2.1. Traditional methods of teaching foreign languages Grammar-translation method.


According to this method, ownership language is knowledge of grammar and vocabulary. The process of improvement is understood as a movement from one grammatical scheme to another. Thus, a teacher planning a course on this method first thinks about what grammar schemes he wants to cover. Then, texts are selected for these topics, from which individual sentences are singled out, and everything ends with a translation. First - from a foreign language to the native, then - vice versa. As for the text, it is usually the so-called artificial text, in which practically no meaning is given to the meaning: it is not so important what you say, it is important how you say it. Some adherents of this method (G. Ollendorf) believed that the texts of the textbook should be chosen so that their content repels rather than attracts students, because. when learning a language, it is important to learn grammar, and not the text, which serves only as an illustration of it. It was only in the 1960s that foreign benefits began to penetrate the USSR. As for the English language, these are the famous textbooks of Hornby and Eckersley. And in 1965, our "Bonk" appeared - a textbook, according to which, for all its shortcomings, more than one generation, at the very least, mastered English. The main disadvantage is, of course, that the traditional method creates ideal conditions for the emergence of the so-called language barrier, since a person in the learning process stops expressing himself and begins not to speak, but simply combine words through certain rules.
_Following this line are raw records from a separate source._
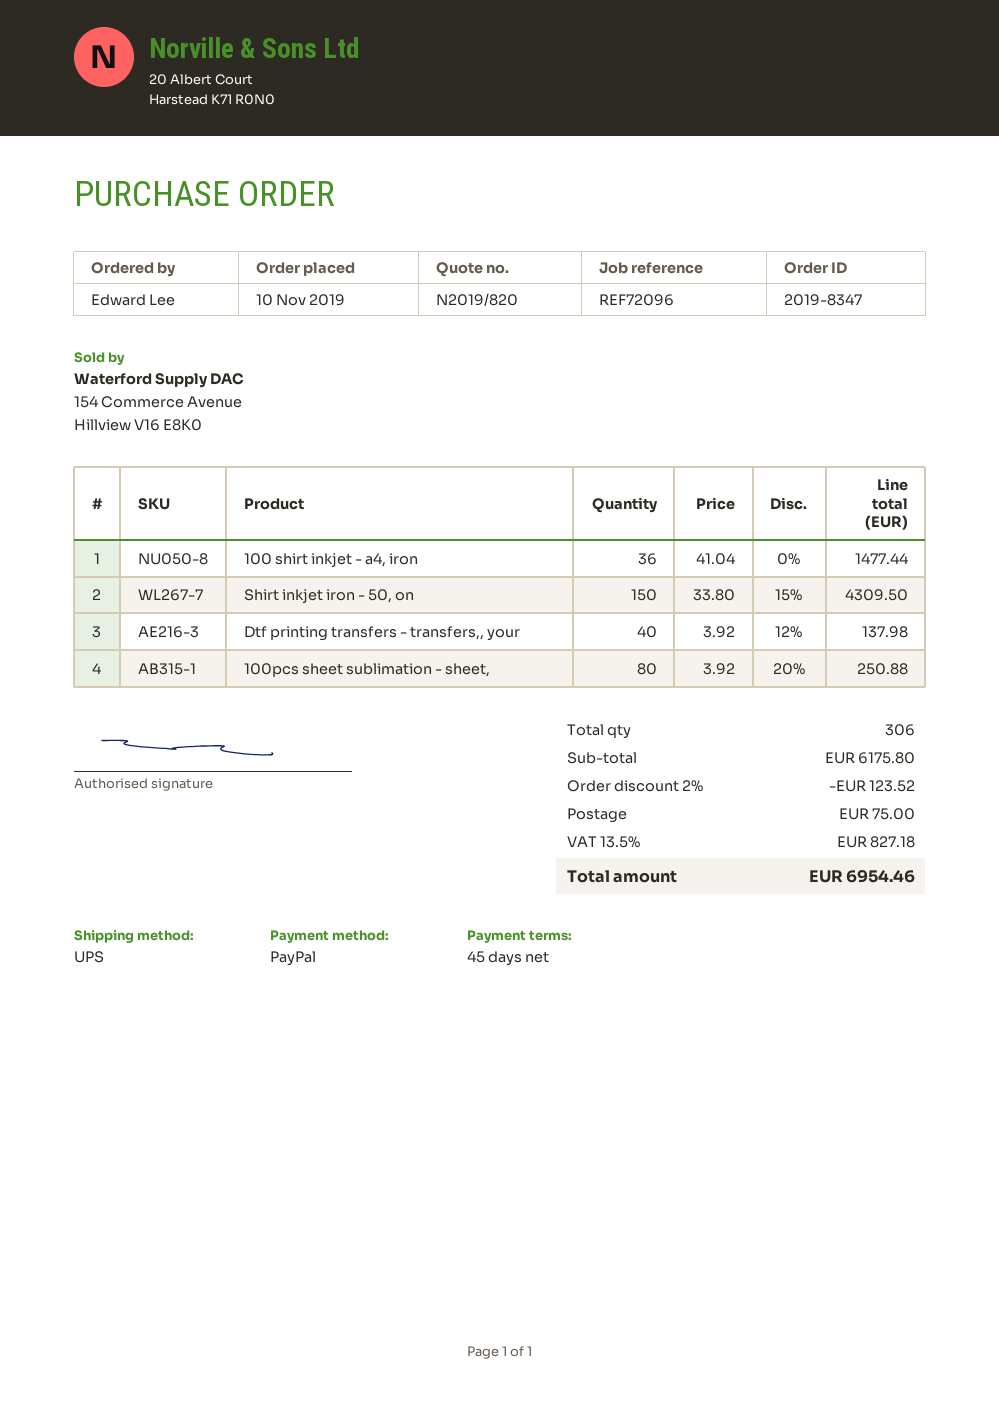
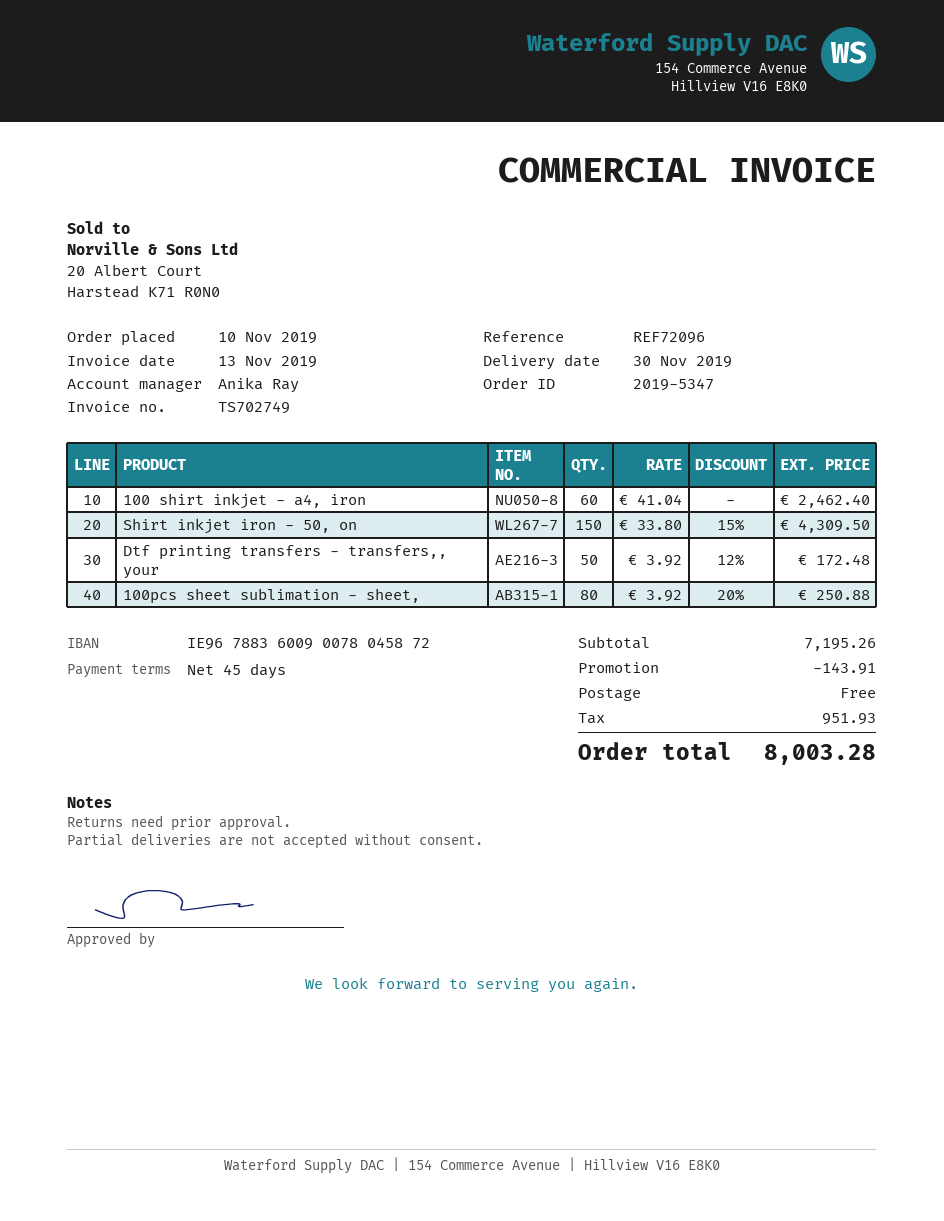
order number: 2019-8347 -> 2019-5347
100 shirt inkjet - a4, iron: 36 x 41.04 = 1477.44 -> 60 x 41.04 = 2462.40
Dtf printing transfers - transfers,, your: 40 x 3.92 - 12% = 137.98 -> 50 x 3.92 - 12% = 172.48
subtotal: 6175.80 -> 7195.26
discount: 123.52 -> 143.91
shipping: 75.00 -> 0.00
tax: 827.18 -> 951.93
total: 6954.46 -> 8003.28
This method of learning foreign languages dominated until the end of the 50s and was practically the only one with which everyone was taught.
However, despite some well-deserved complaints, the traditional method has a number of advantages: it allows you to learn grammar at a very high level; the method is good for people with highly developed logical thinking, for whom it is natural to perceive the language precisely as a set of grammatical formulas.
The modern lexico-grammatical technique is aimed at teaching the language as a system. First of all, four basic language skills - not only speaking and listening, but reading and writing. Therefore, much attention is paid to the analysis of texts, writing presentations and essays. In addition, everyone should learn the structure and logic of a foreign language, be able to correlate it with their native language, understand what are their similarities and differences. This is impossible without a serious study of grammar and without the practice of two-way translation.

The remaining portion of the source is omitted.